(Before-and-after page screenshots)
━━━━━━━━━━━━━━━━━━━━━━━━━━━━━━

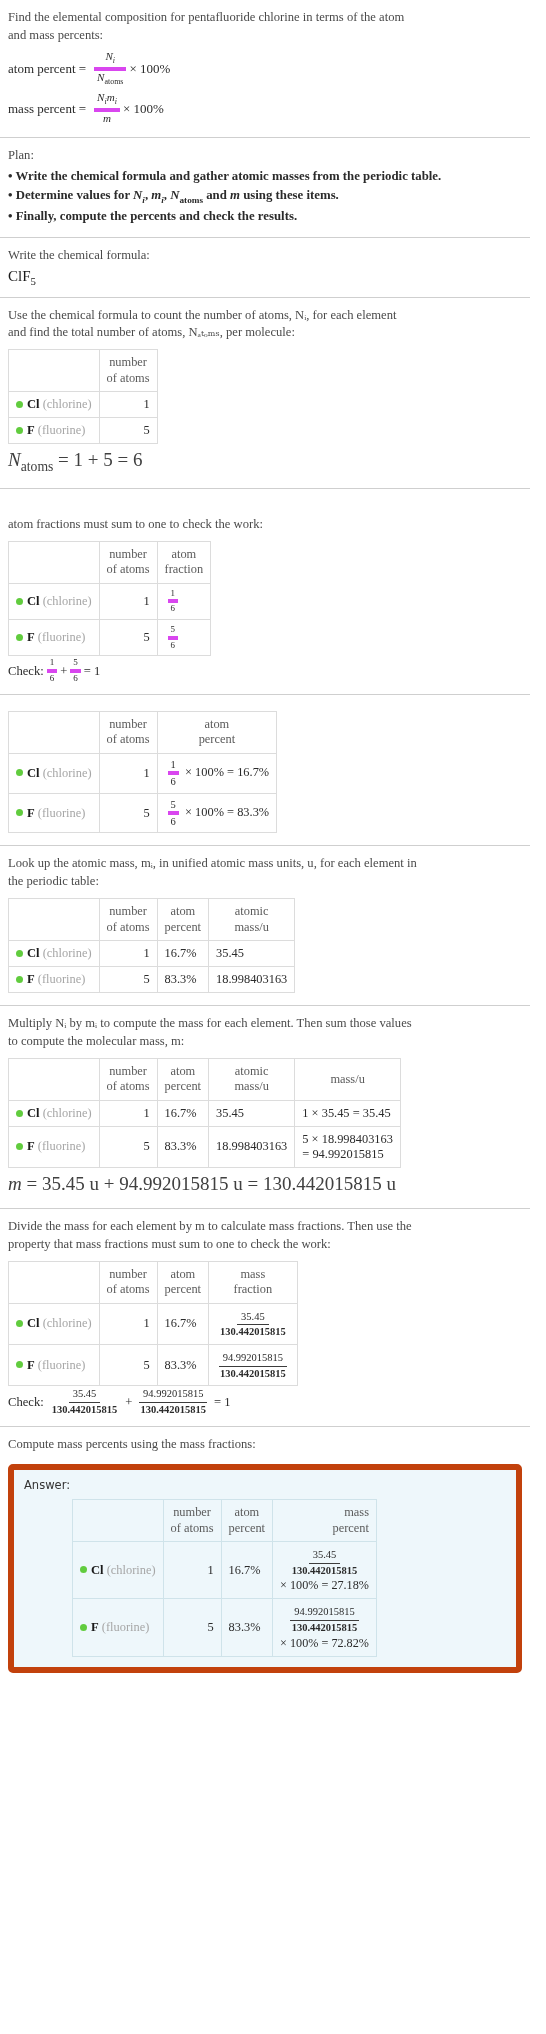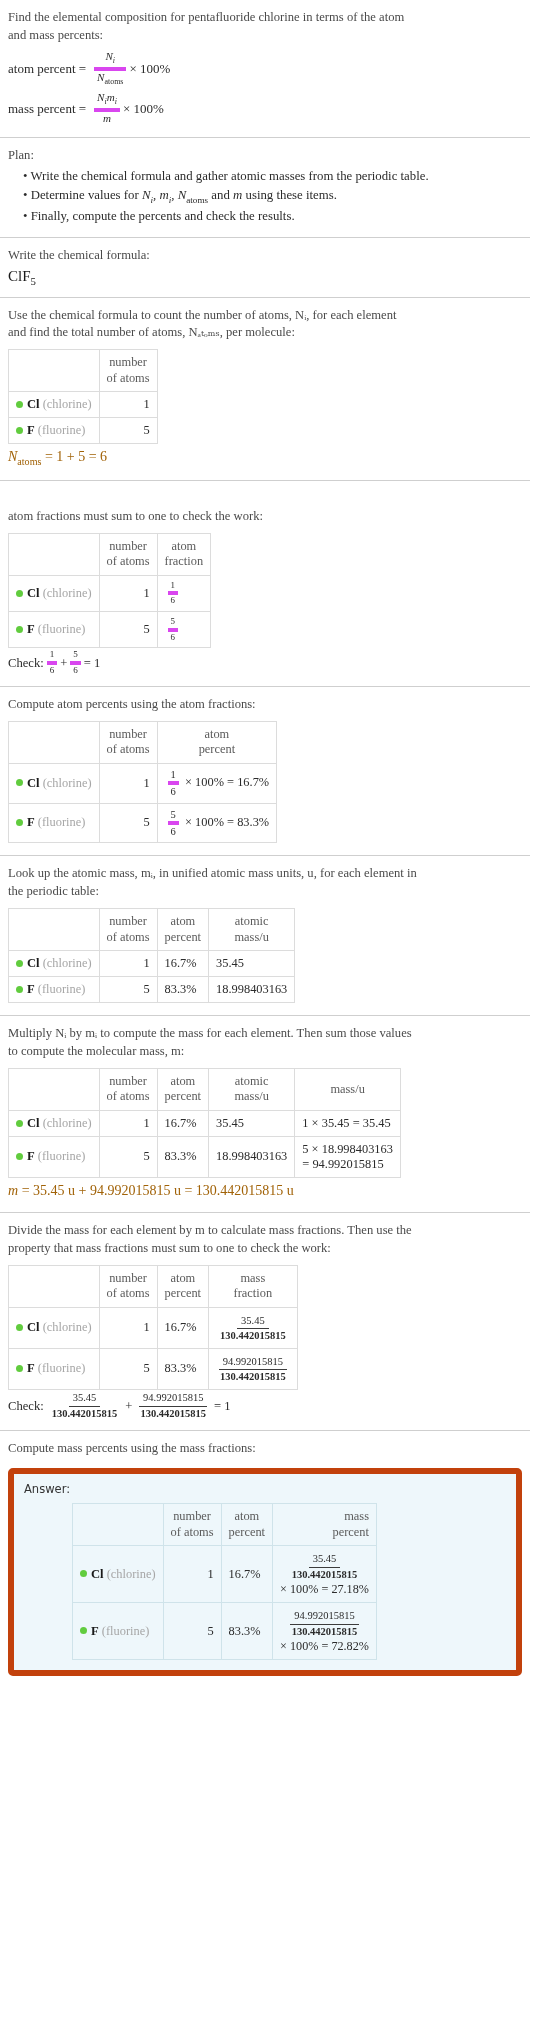--- a/index.html
+++ b/index.html
@@ -12,21 +12,21 @@
     font-family: "Liberation Serif", "DejaVu Serif", serif;
     color: #3c3c3c;
     font-size: 12.5px;
   }
   .page { width: 530px; padding: 0; box-sizing: border-box; }
 
   .section { padding: 9px 8px 10px 8px; }
   .rule { height: 1px; background: #cfcfcf; margin: 0 0 0 0; }
 
   .para { color: #4a4a4a; line-height: 1.42; font-size: 12.6px; }
-  .bullets { margin: 2px 0 0 15px; }
+  .bullets { margin: 2px 0 0 0; font-weight: bold; }
   .bullets div { line-height: 1.5; color: #2b2b2b; font-size: 12.8px; }
 
   .formula-line { margin: 6px 0 2px 0; font-size: 13px; color: #2b2b2b; display: flex; align-items: center; }
   .lbl { margin-right: 5px; }
   var, .it { font-style: italic; font-family: "Liberation Serif", serif; }
   sub { font-size: 0.72em; }
   .rm { font-style: normal; }
 
   
   .frac {
@@ -35,21 +35,21 @@
     vertical-align: middle;
     text-align: center;
     margin: 0 3px;
     line-height: 1.08;
   }
   .frac .num { border-bottom: 4px solid #d946ef; padding: 0 3px 1px 3px; }
   .frac .den { padding: 1px 3px 0 3px; }
   .frac.small { font-size: 0.85em; }
   .frac.tiny { font-size: 0.72em; }
 
-  .formula-big { font-size: 14px; color: #a16207; margin: 5px 0 3px 0; }
+  .formula-big { font-size: 19px; color: #404040; margin: 5px 0 3px 0; }
   .chem { font-size: 15px; color: #1a1a1a; margin-top: 3px; }
 
   table.grid {
     border-collapse: collapse;
     margin: 7px 0 2px 0;
     background: #fff;
   }
   table.grid td, table.grid th {
     border: 1px solid #dcdcdc;
     padding: 5px 7px;
@@ -252,21 +252,20 @@
       <span class="frac tiny">
         <span class="num">5</span>
         <span class="den">6</span>
       </span>
       <span>= 1</span>
     </div>
   </div>
   <div class="rule"></div>
 
   <div class="section">
-    <div class="para">Compute atom percents using the atom fractions:</div>
 
     <table class="grid">
       <tbody>
           <tr>
         <th class="blank"></th>
         <th>
           <span>number</span><br>
           <span>of atoms</span>
         </th>
         <th>

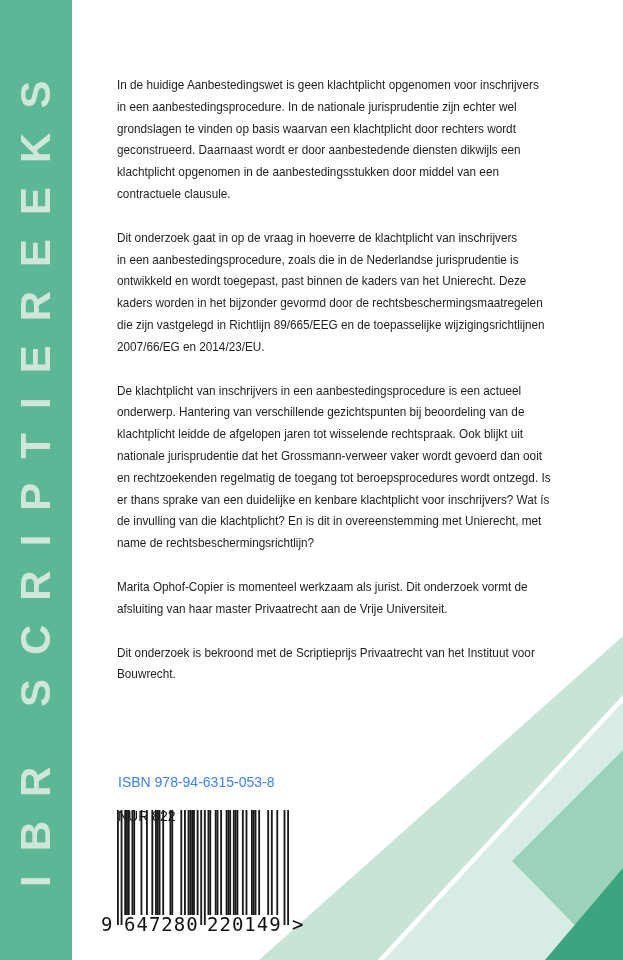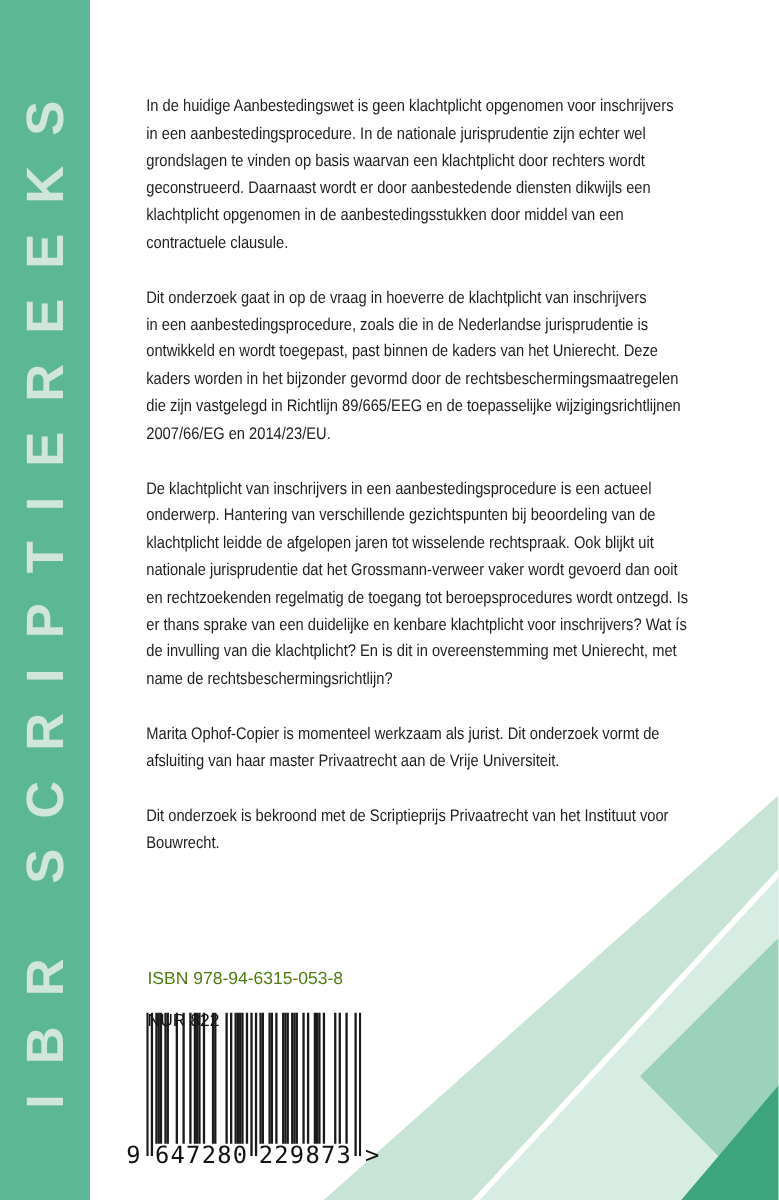--- a/index.html
+++ b/index.html
@@ -46,21 +46,21 @@
     line-height:21.8px;
     color:#1e1e1e;
   }
   .content p{
     margin:0 0 22px 0;
     white-space:pre-line;
   }
   
   .isbn-line{
     position:absolute;left:118px;top:773px;
-    font-size:14px;line-height:18px;color:#4d7c0f;
+    font-size:14px;line-height:18px;color:#3b82f6;
   }
   .nur-line{
     position:absolute;left:118px;top:791px;
     font-size:14px;line-height:18px;color:#111111;margin-top:16px;
   }
   .barcode{
     position:absolute;left:117px;top:810px;
     width:172px;height:115px;
   }
   .barcode svg{display:block;width:172px;height:115px;}
@@ -168,16 +168,16 @@
         <rect x="78" y="0" width="1.02" height="105" fill="#1a1a1a"></rect>
         <rect x="83" y="0" width="1.02" height="105" fill="#1a1a1a"></rect>
         <rect x="85" y="0" width="1.02" height="105" fill="#1a1a1a"></rect>
         <rect x="88" y="0" width="1.02" height="105" fill="#1a1a1a"></rect>
         <rect x="92" y="0" width="1.02" height="115" fill="#1a1a1a"></rect>
         <rect x="94" y="0" width="1.02" height="115" fill="#1a1a1a"></rect>
       </svg>
   </div>
   <span class="bc-digit bc-lead">9</span>
   <span class="bc-digit bc-g1">647280</span>
-  <span class="bc-digit bc-g2">229873</span>
+  <span class="bc-digit bc-g2">220149</span>
   <span class="bc-digit bc-arrow">&gt;</span>
 
 </div>
 
 </body></html>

━━━━━━━━━━━━━━━━━━━━━━━━━━━━━━

Your objective:
Where a line of the records has the string "table", copy that line.

Exercise response:
   table.grid {
   table.grid td, table.grid th {
     <table class="grid">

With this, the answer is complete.